Economia

Fintechs de crédito vivem 1ª crise e se viram nos 30 para emprestar a juro baixo

Em um país em que o crédito é um nó bastante embaraçado - que mistura pouca educação financeira, oferta abusiva, juros altos e acesso restrito - as fintechs de empréstimos cresciam aceleradamente, tentando desembaraçar esse nó. Com incentivo do Banco Central, sua proposta era oferecer taxas mais baixas para quem tem mais capacidade de pagamento e acesso a crédito para quem não tem. Mas, agora, essas empresas vivem sua primeira crise, de supetão, e precisam se virar nos 30 para seguir sua trajetória.

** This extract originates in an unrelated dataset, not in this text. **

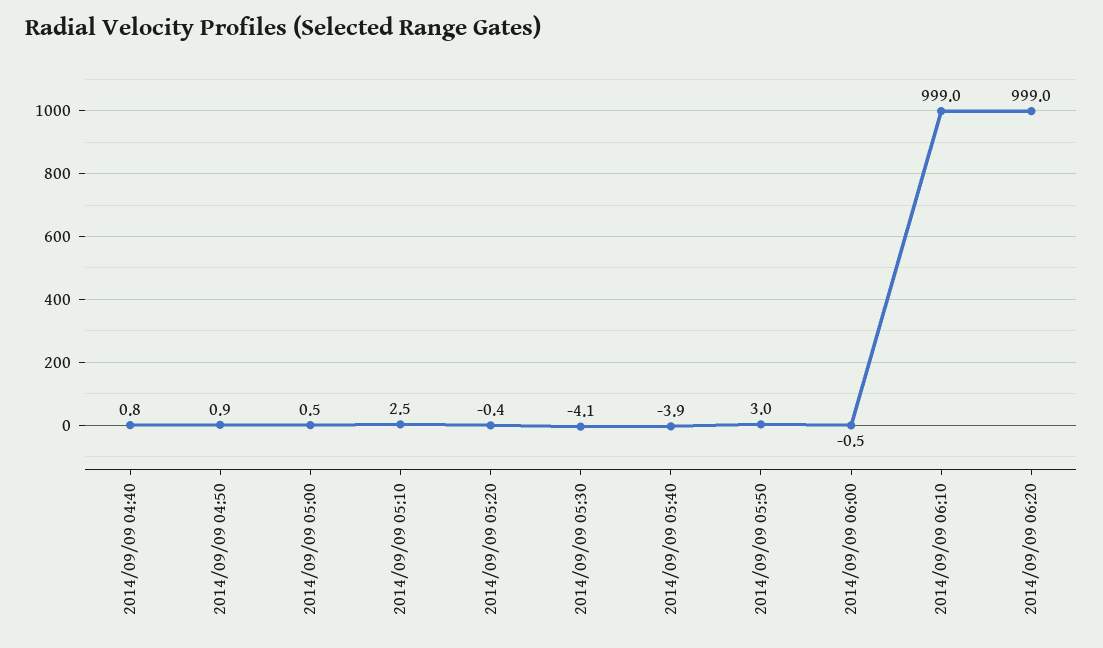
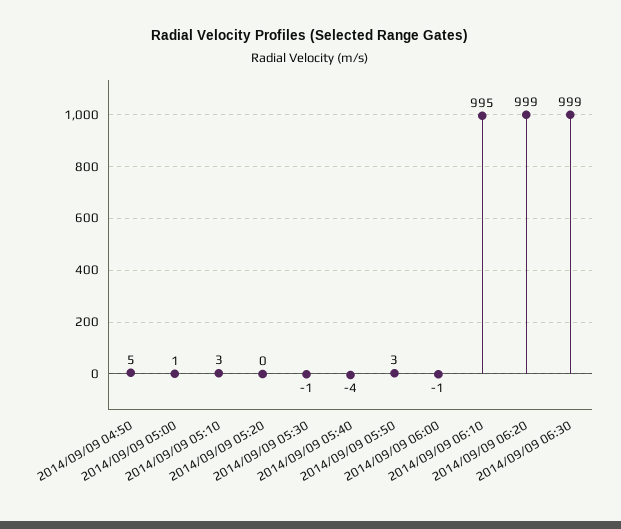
2014/09/09 04:40: 0.8 -> none
2014/09/09 04:50: 0.9 -> 5
2014/09/09 05:30: -4.1 -> -1
2014/09/09 06:10: 999 -> 995
2014/09/09 06:30: none -> 999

O Brasil tem hoje mais de 100 fintechs de crédito, que representam cerca de 20% do total de fintechs no país, segundo a Associação Brasileira de Fintechs (Abfintechs). Nas fintechs, a demanda por crédito cresce à medida que a crise do coronavírus piora, pessoas e pequenas e médias empresas precisam de dinheiro e os bancos restringem a oferta de empréstimos. O problema é que elas precisam ter dinheiro suficiente para emprestar e lidar com o maior risco de inadimplência.

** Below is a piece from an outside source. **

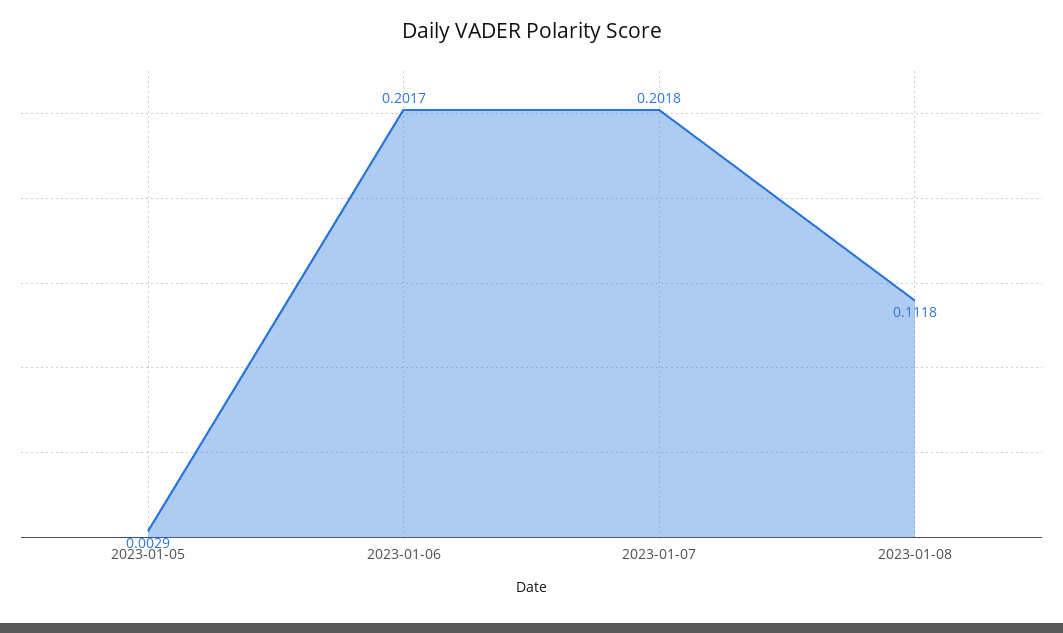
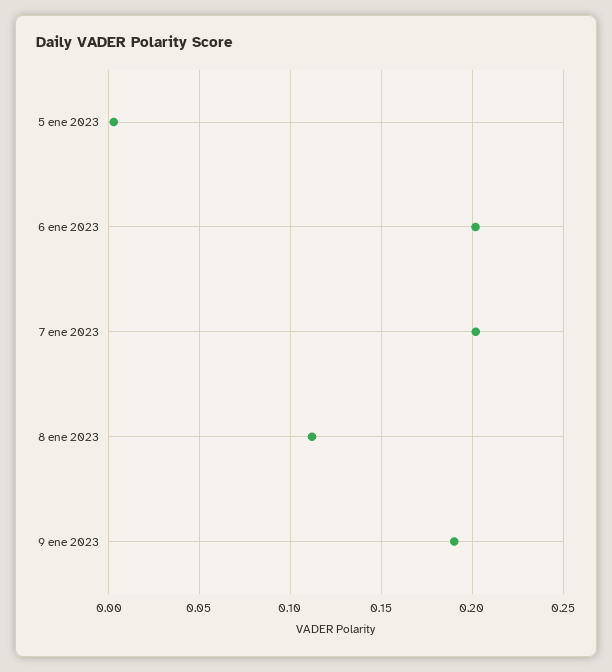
9 ene 2023: none -> 0.19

“Está todo mundo se virando nos 30, enxugando custos e prolongando o caixa”, diz Fábio Neufeld, líder da vertical de crédito da Abfintechs. “Vai ser o primeiro teste de fogo em um cenário adverso. Agora que vamos ver de fato a qualidade da análise de crédito dessas fintechs e quem vai sobreviver.”

Antes da crise, as fintechs viviam um cenário de abundância de recursos captados para emprestar. Grandes investidores eram os provedores de capital das fintechs, entusiasmados com as novas empresas em um mundo de juros baixos. Agora, porém, eles estão com a mão fechada, avessos a risco. A falta de dinheiro tende a limitar o volume de concessões de crédito.

A Associação Brasileira de Crédito Digital (ABCD) projetava triplicar a oferta de crédito em 2020 em relação a 2019 e atingir R$ 10 bilhões de novos empréstimos. Agora, a associação prefere não fazer uma projeção com tanta incerteza no radar, mas diz que a oferta de crédito será menor do que esperava para este ano.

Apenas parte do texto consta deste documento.